I let go of his hand and froze. Not wanting to hear the answer, I forced myself to ask him, “What do you mean?”
He nonchalantly replied, “His mom converted, so he isn’t technically Jewish.”
I had snapped back at him, “What do you mean? Of course he is! He was in the army. He speaks Hebrew. He has lived in Israel his entire life. He grew up Jewish. He knows nothing else than being Jewish. His identity is Jewish. And if his mom converted, then they both are Jewish. Don’t you, someone who prays every morning, know anything about halacha? You are never supposed to remind a convert that they weren’t born Jewish!”
“Yeah, I guess you are right,” Meydan had quietly conceded, maybe trying to avoid a fight.
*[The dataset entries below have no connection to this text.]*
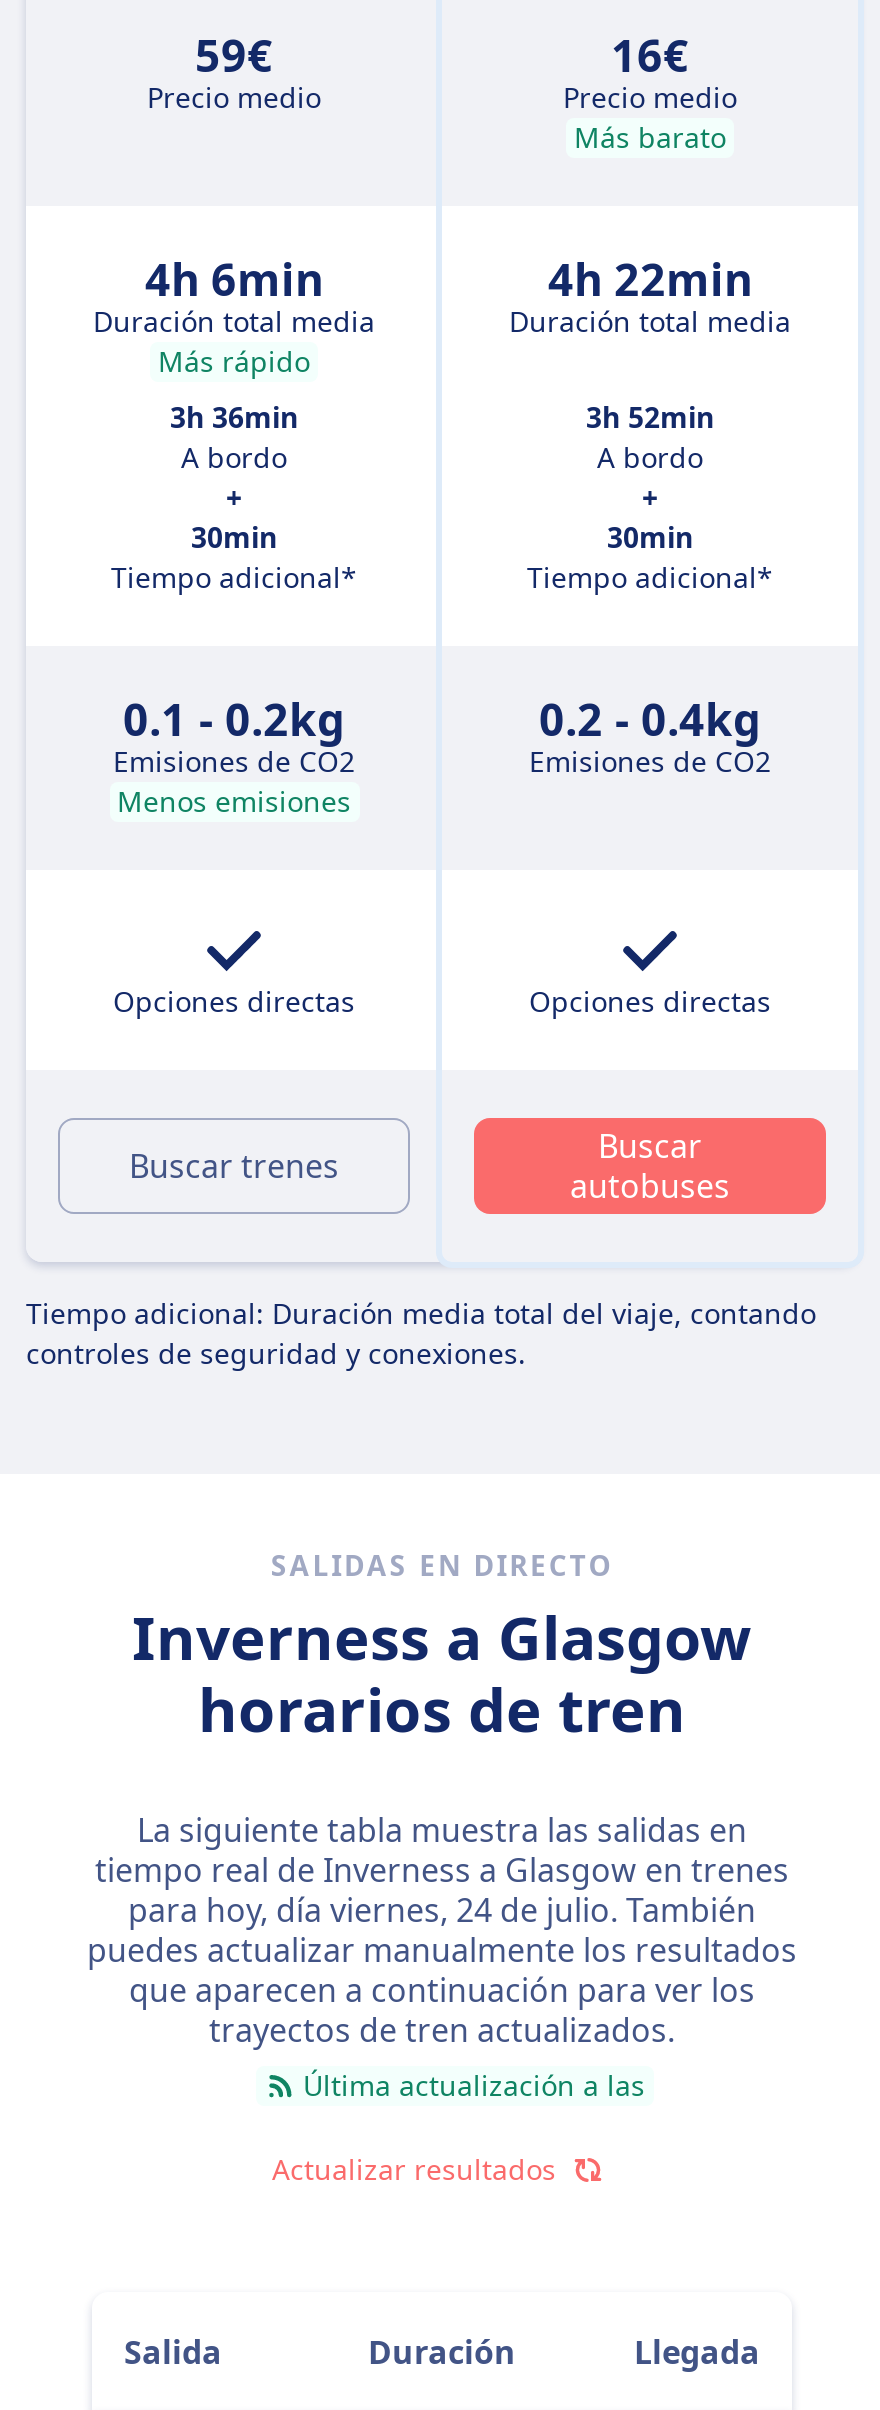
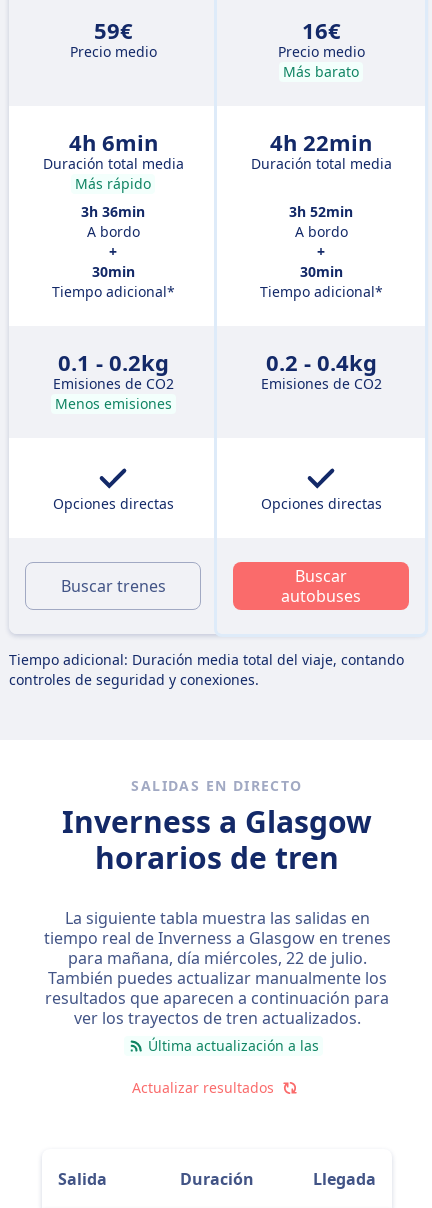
- para hoy, día viernes, 24 de julio. También
- puedes actualizar manualmente los resultados
- que aparecen a continuación para ver los
- trayectos de tren actualizados.
+ para mañana, día miércoles, 22 de julio.
+ También puedes actualizar manualmente los
+ resultados que aparecen a continuación para
+ ver los trayectos de tren actualizados.
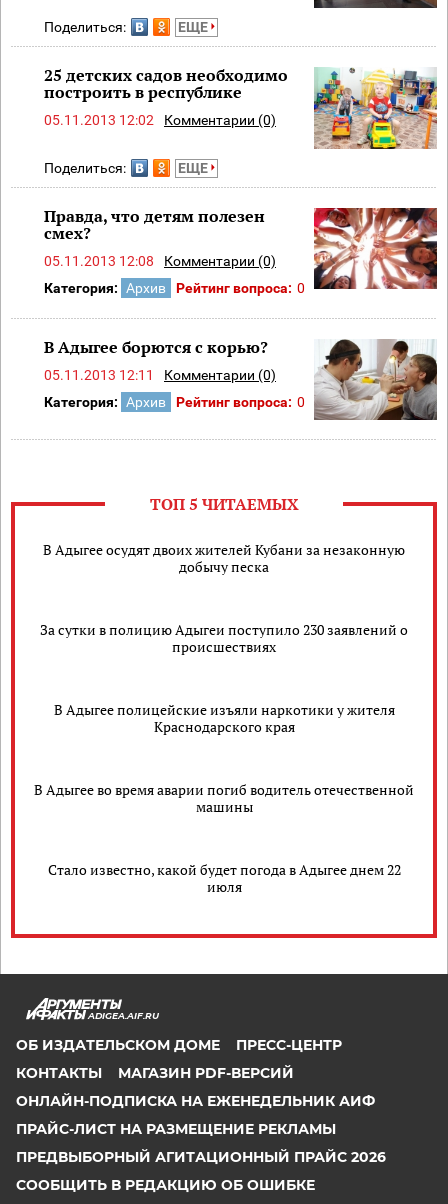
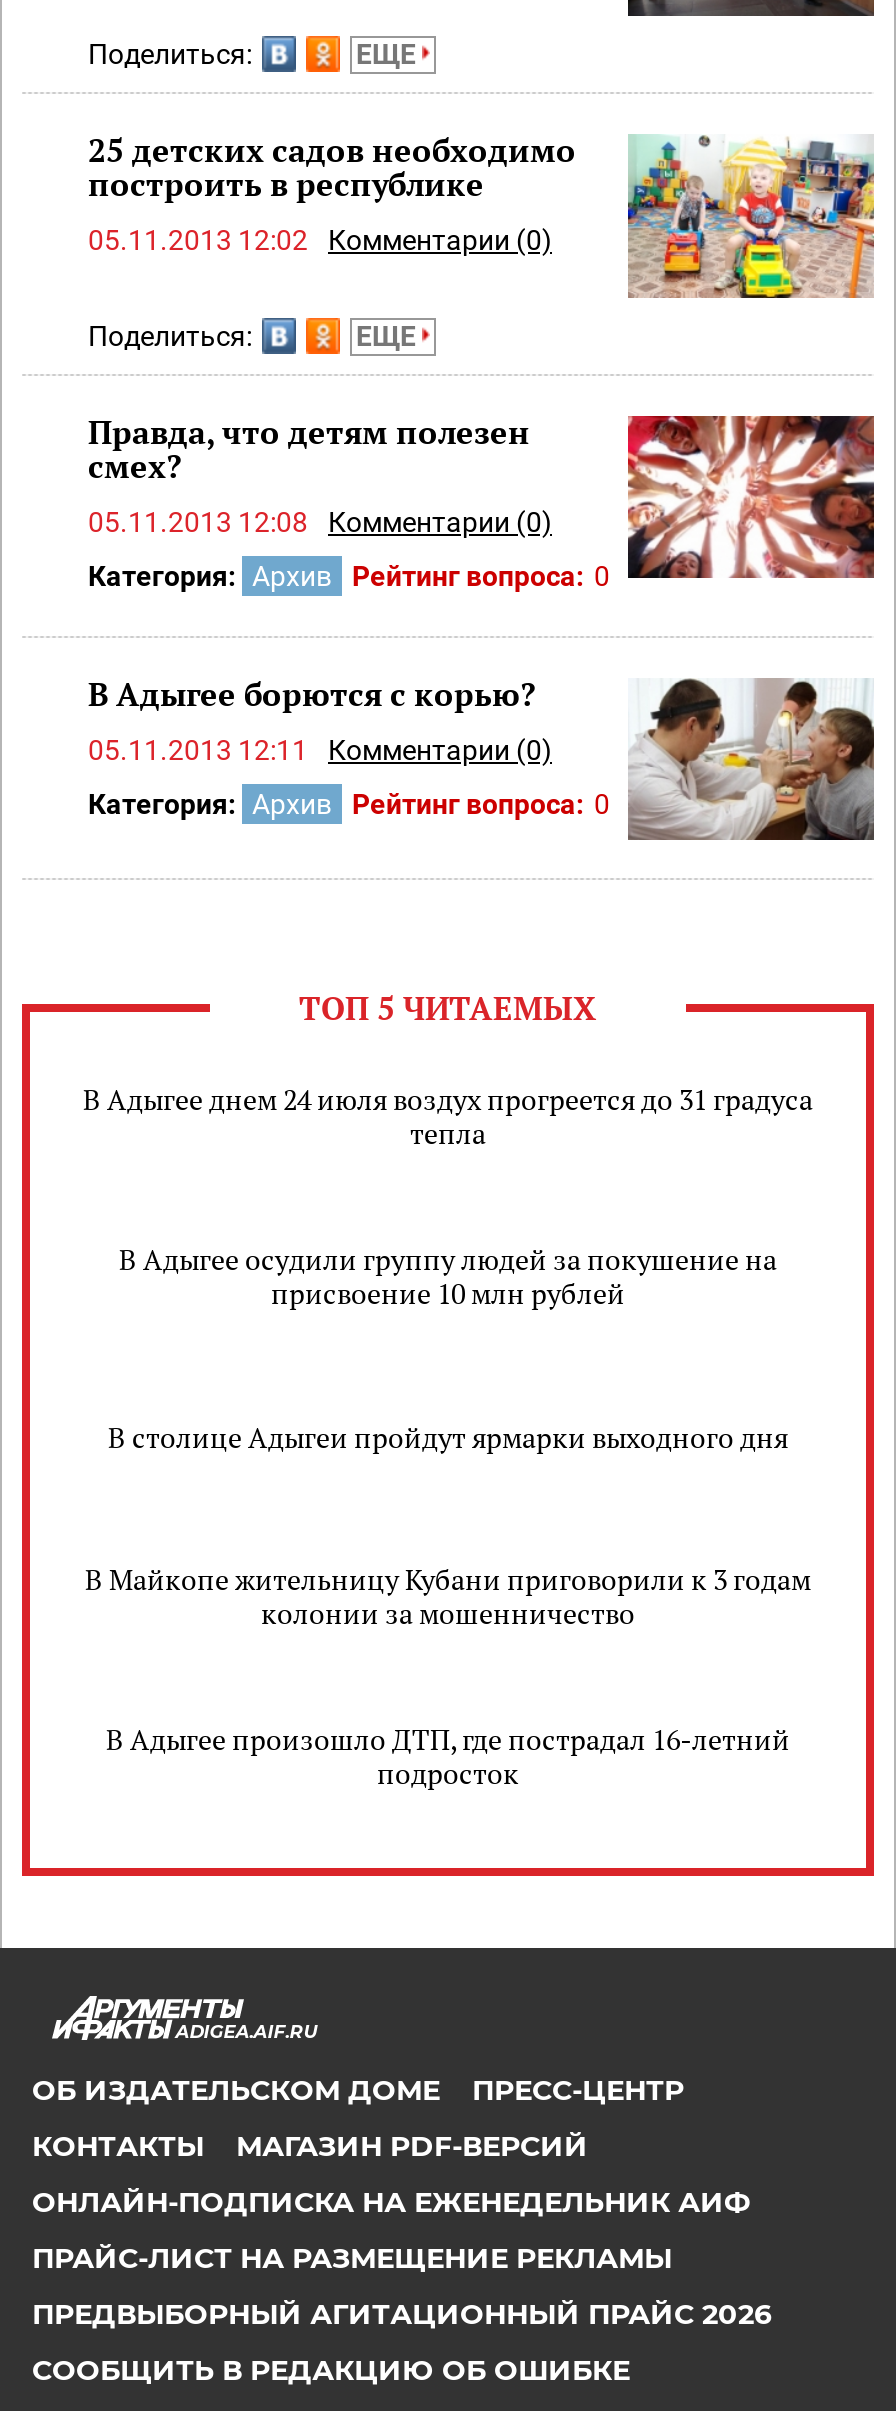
- В Адыгее осудят двоих жителей Кубани за незаконную
- добычу песка
+ В Адыгее днем 24 июля воздух прогреется до 31 градуса
+ тепла

- За сутки в полицию Адыгеи поступило 230 заявлений о
- происшествиях
+ В Адыгее осудили группу людей за покушение на
+ присвоение 10 млн рублей

- В Адыгее полицейские изъяли наркотики у жителя
- Краснодарского края
+ В столице Адыгеи пройдут ярмарки выходного дня

- В Адыгее во время аварии погиб водитель отечественной
- машины
+ В Майкопе жительницу Кубани приговорили к 3 годам
+ колонии за мошенничество

- Стало известно, какой будет погода в Адыгее днем 22
- июля
+ В Адыгее произошло ДТП, где пострадал 16-летний
+ подросток
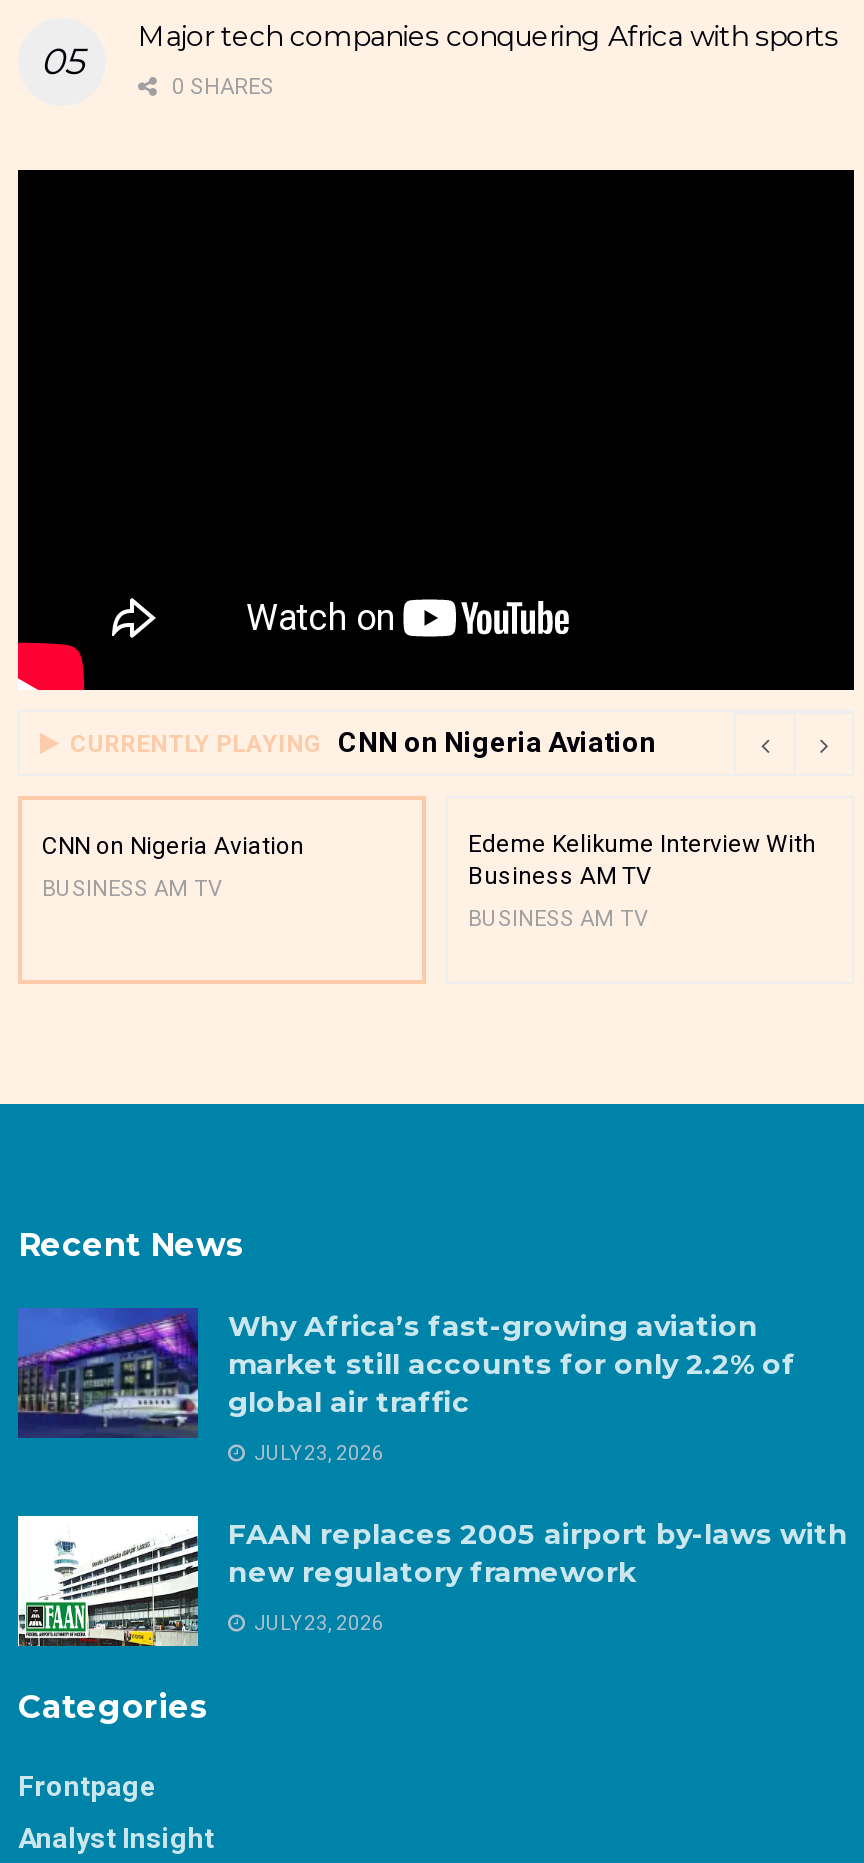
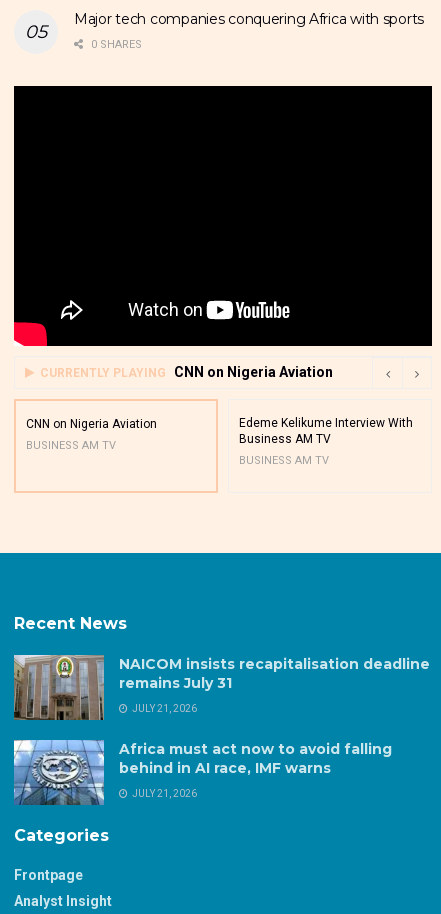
- [image]
- Why Africa’s fast-growing aviation
- market still accounts for only 2.2% of
- global air traffic
+ [image]
+ NAICOM insists recapitalisation deadline
+ remains July 31

- JULY 23, 2026
+ JULY 21, 2026

- [image]
- FAAN replaces 2005 airport by-laws with
- new regulatory framework
+ [image]
+ Africa must act now to avoid falling
+ behind in AI race, IMF warns

- JULY 23, 2026
+ JULY 21, 2026
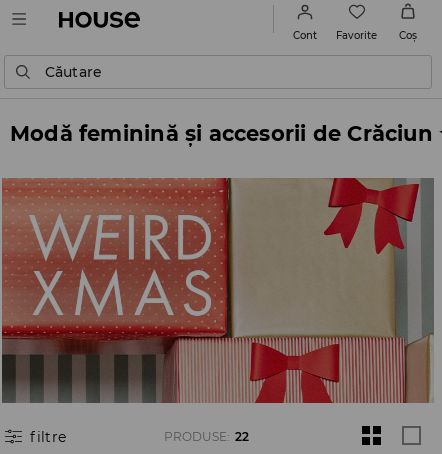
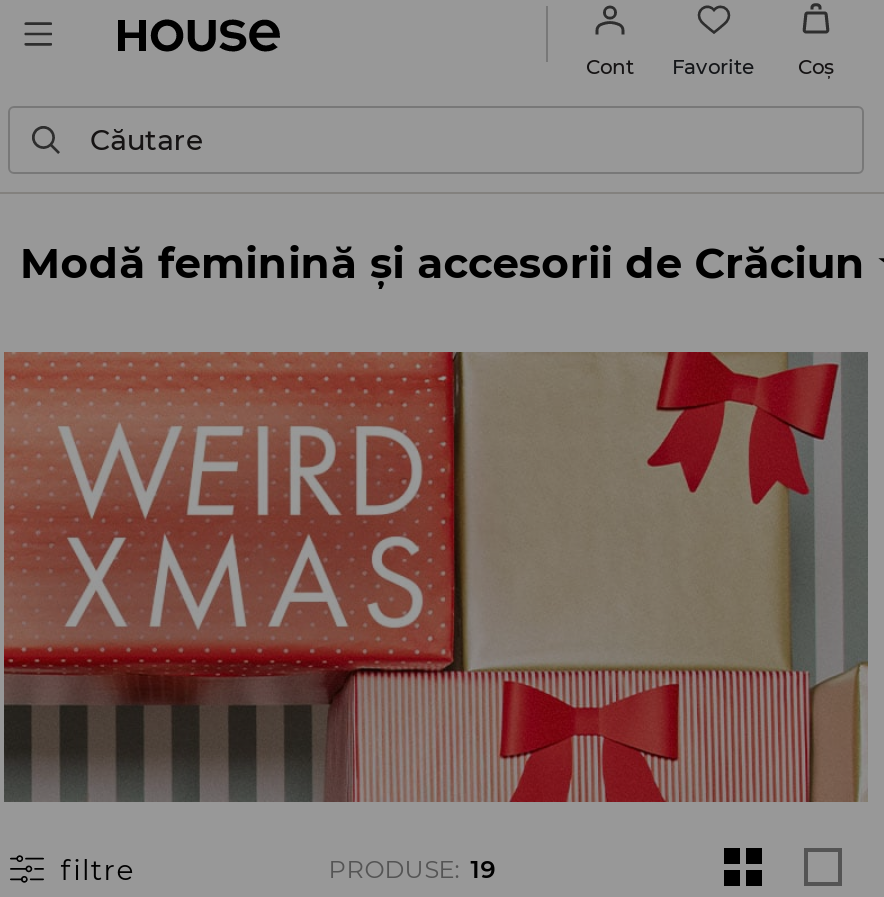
- PRODUSE: 22
+ PRODUSE: 19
I didn’t have anything else to say. I was too busy choking back my tears. I could not believe his ignorance, the blatant discrimination. How could one Jew whose grandfather had survived the Holocaust say such a thing about another Jew? Didn’t he know that Jewish converts were gassed, burned, and tortured right along with other Jews? All of these questions had stormed through my head as I wondered to myself, what will he think when I tell him the truth about me? Will he reject me?
As we drive around a curve, I’m jolted back to the present, into my car, which used to feel like my freedom mobile, but is now suffocating me.
“If you want to marry me, then you have to go through a rabbinate conversion,” Meydan stipulated.
Every little girl dreams of a romantic marriage proposal from the fairytales. No one ever dreams of getting a marriage ultimatum. Hamas has made better proposals to Israel than Meydan is making to me.